Return only the number of lines in the records below where the string "data" shows up.

>>>>

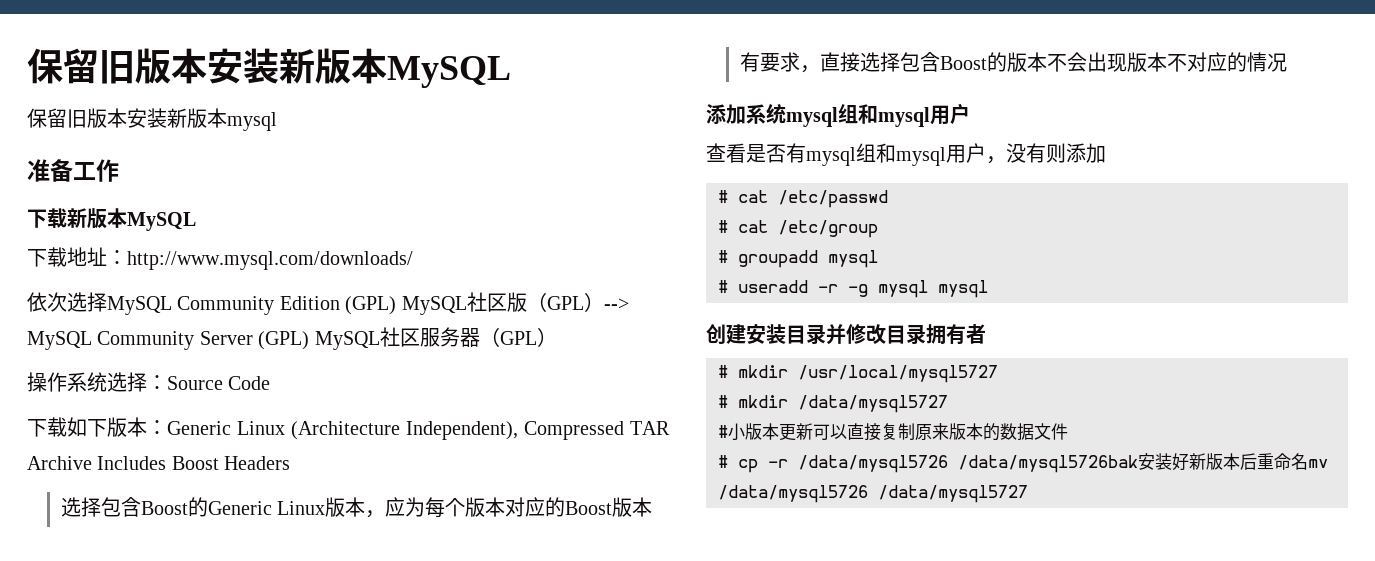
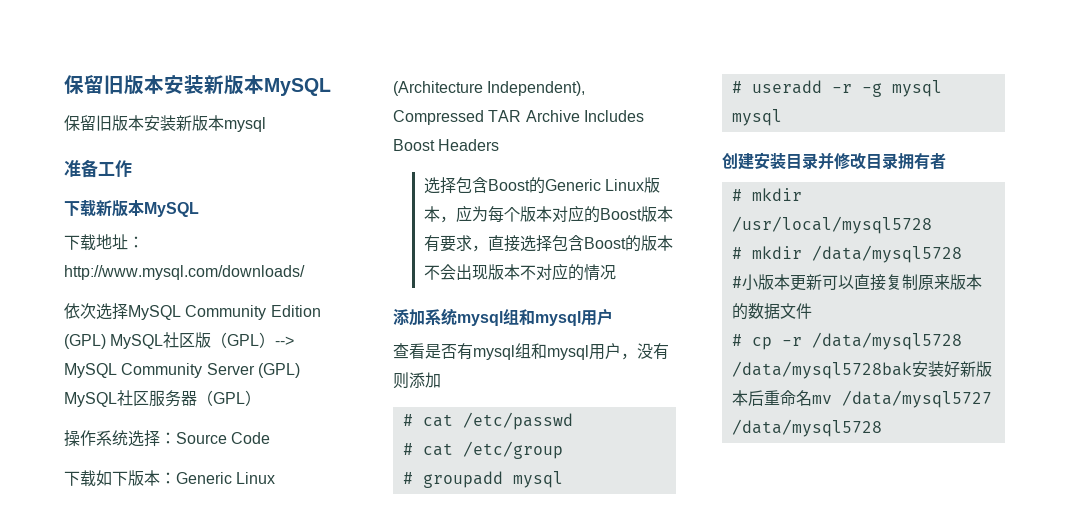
[798,365,998,383] [718,395,948,413] /usr/local/mysql5727 // # mkdir /data/mysql5727 -> [731,216,932,234] [731,245,962,263] /usr/local/mysql5728 // # mkdir /data/mysql5728
[798,455,1138,473] /data/mysql5726 /data/mysql5726bak -> [811,332,962,350] [731,361,912,379] /data/mysql5728 /data/mysql5728bak
[718,485,1028,503] /data/mysql5726 /data/mysql5727 -> [841,390,992,408] [731,419,882,437] /data/mysql5727 /data/mysql5728

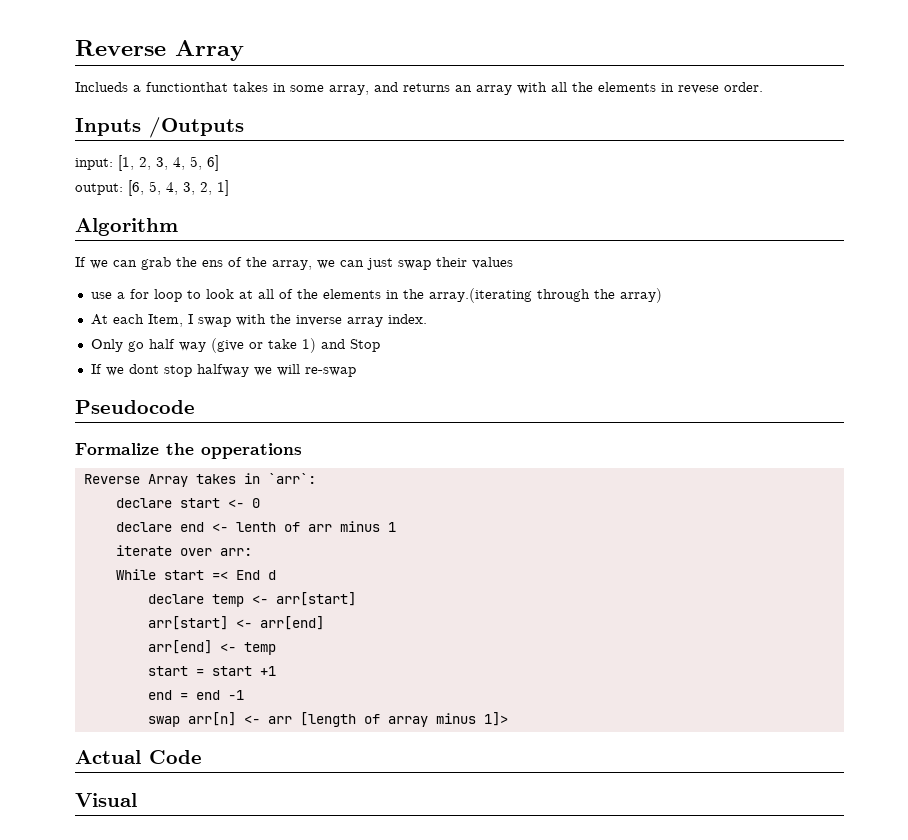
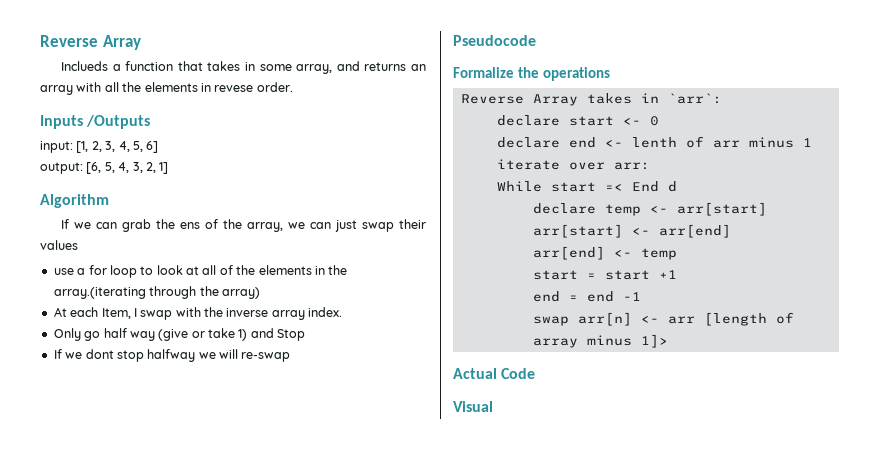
[146,82,228,92] functionthat -> [125,61,203,71] function that
[201,443,302,459] opperations -> [542,67,610,81] operations

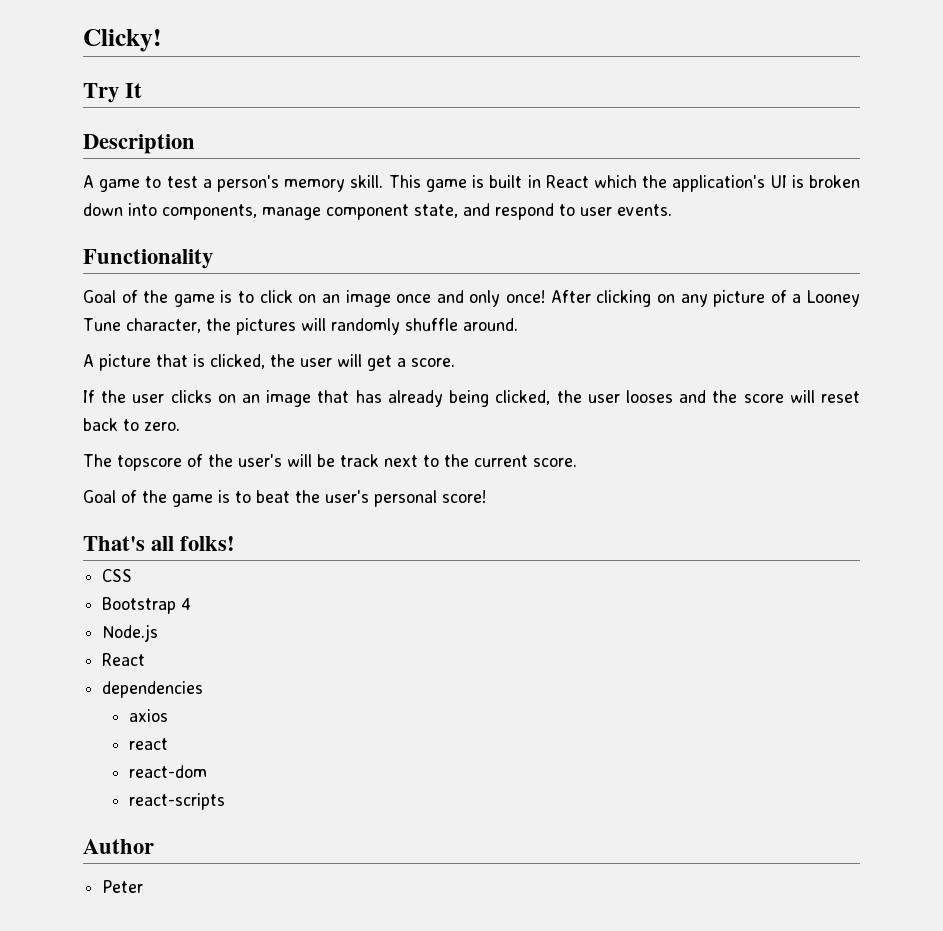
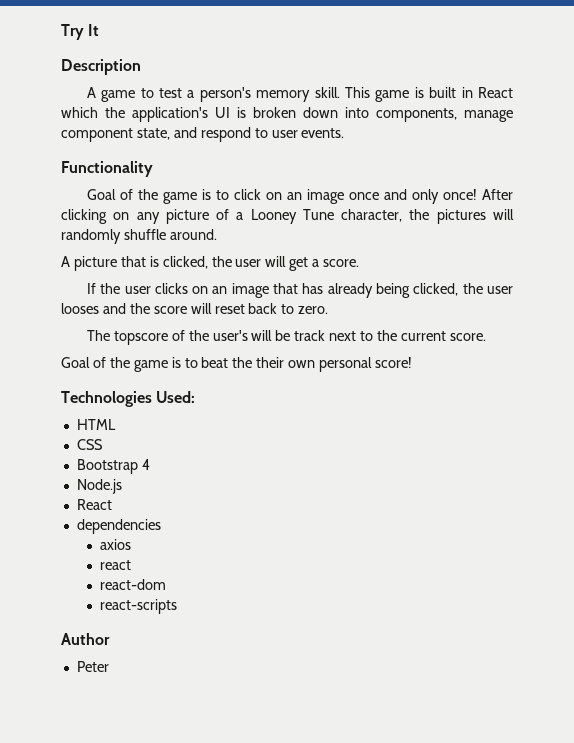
[83,29,161,52] Clicky! // -> (61, 32) none
[325,490,369,503] user's -> [256,357,316,368] their own
[83,536,236,551] That's all folks! -> [61,391,196,407] [76,419,116,430] Technologies Used: // HTML

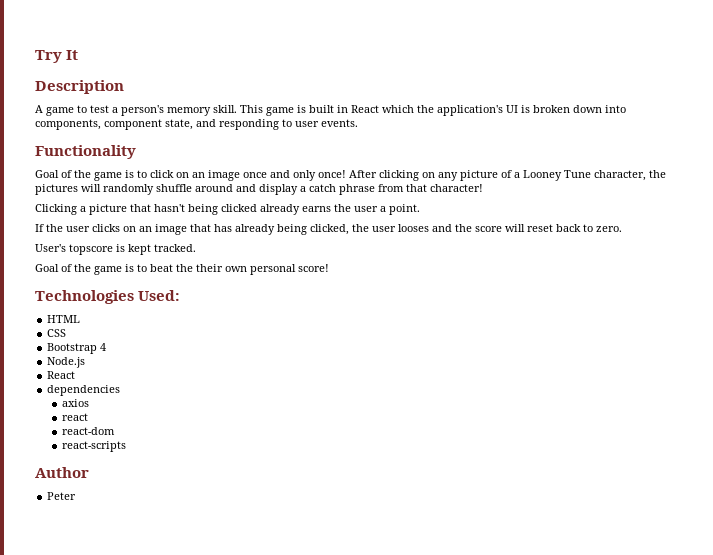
[464,110,513,122] manage -> (101, 124) none
[200,127,251,142] respond -> [219,119,279,130] responding
[169,229,217,240] [61,256,360,271] around. // A picture that is clicked, the user will get a score. -> [195,184,483,195] [35,204,420,215] around and display a catch phrase from that character! // Clicking a picture that hasn't being clicked already earns the user a point.
[86,330,486,345] The topscore of the user's will be track next to the current score. -> [35,244,196,255] User's topscore is kept tracked.

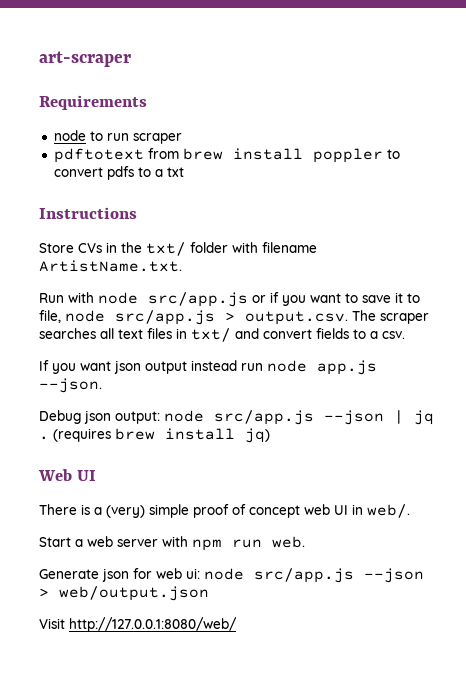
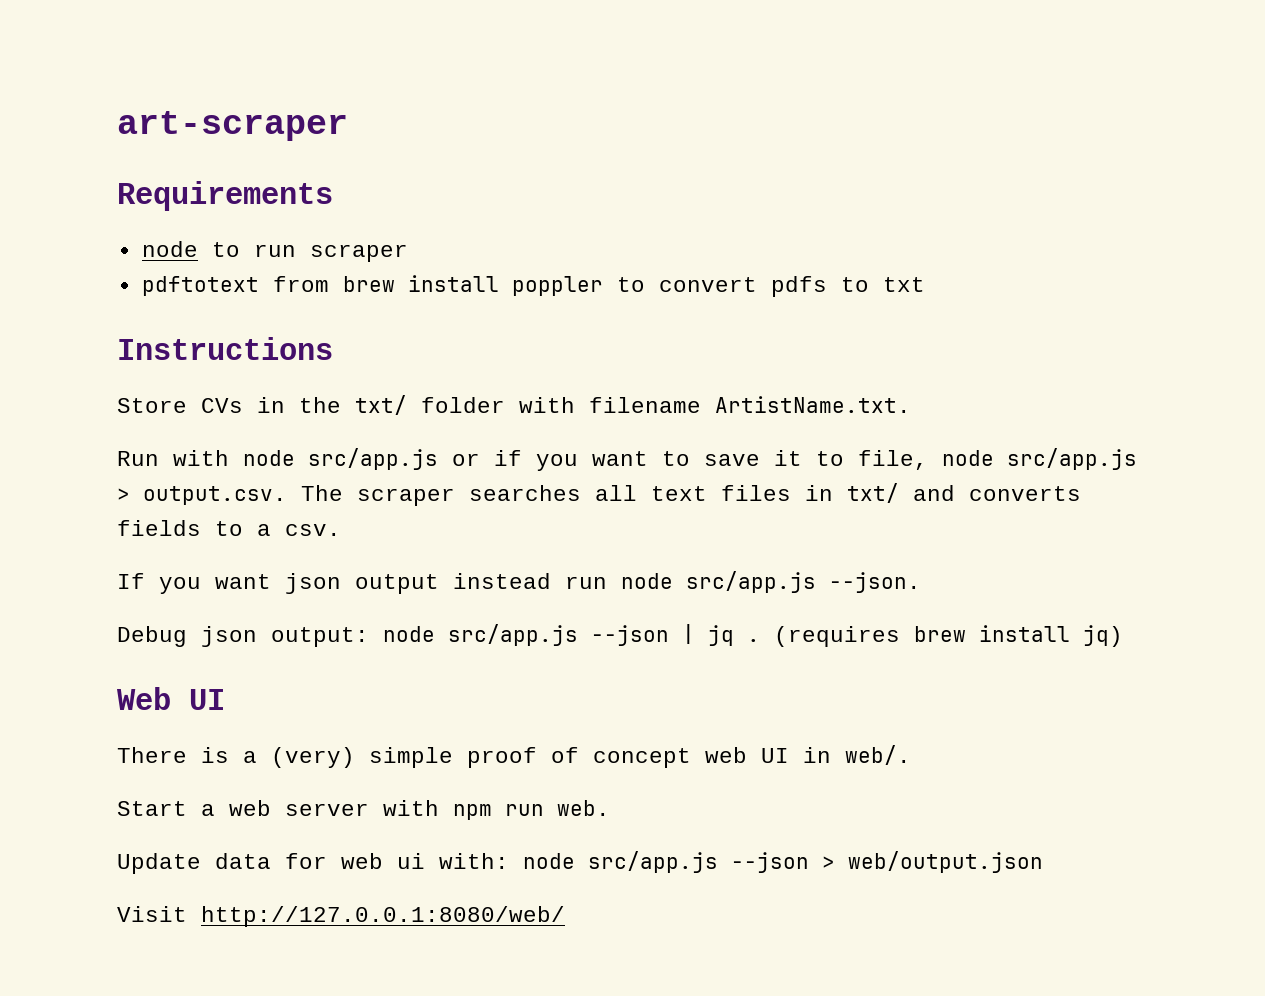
[154,169,163,177] a -> (869, 284) none
[263,329,312,339] convert -> [969,486,1081,501] converts
[317,360,377,375] app.js -> [686,571,816,593] src/app.js
[39,568,200,582] Generate json for web ui: -> [117,853,509,874] Update data for web ui with:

<<<<

## Answer for the task
4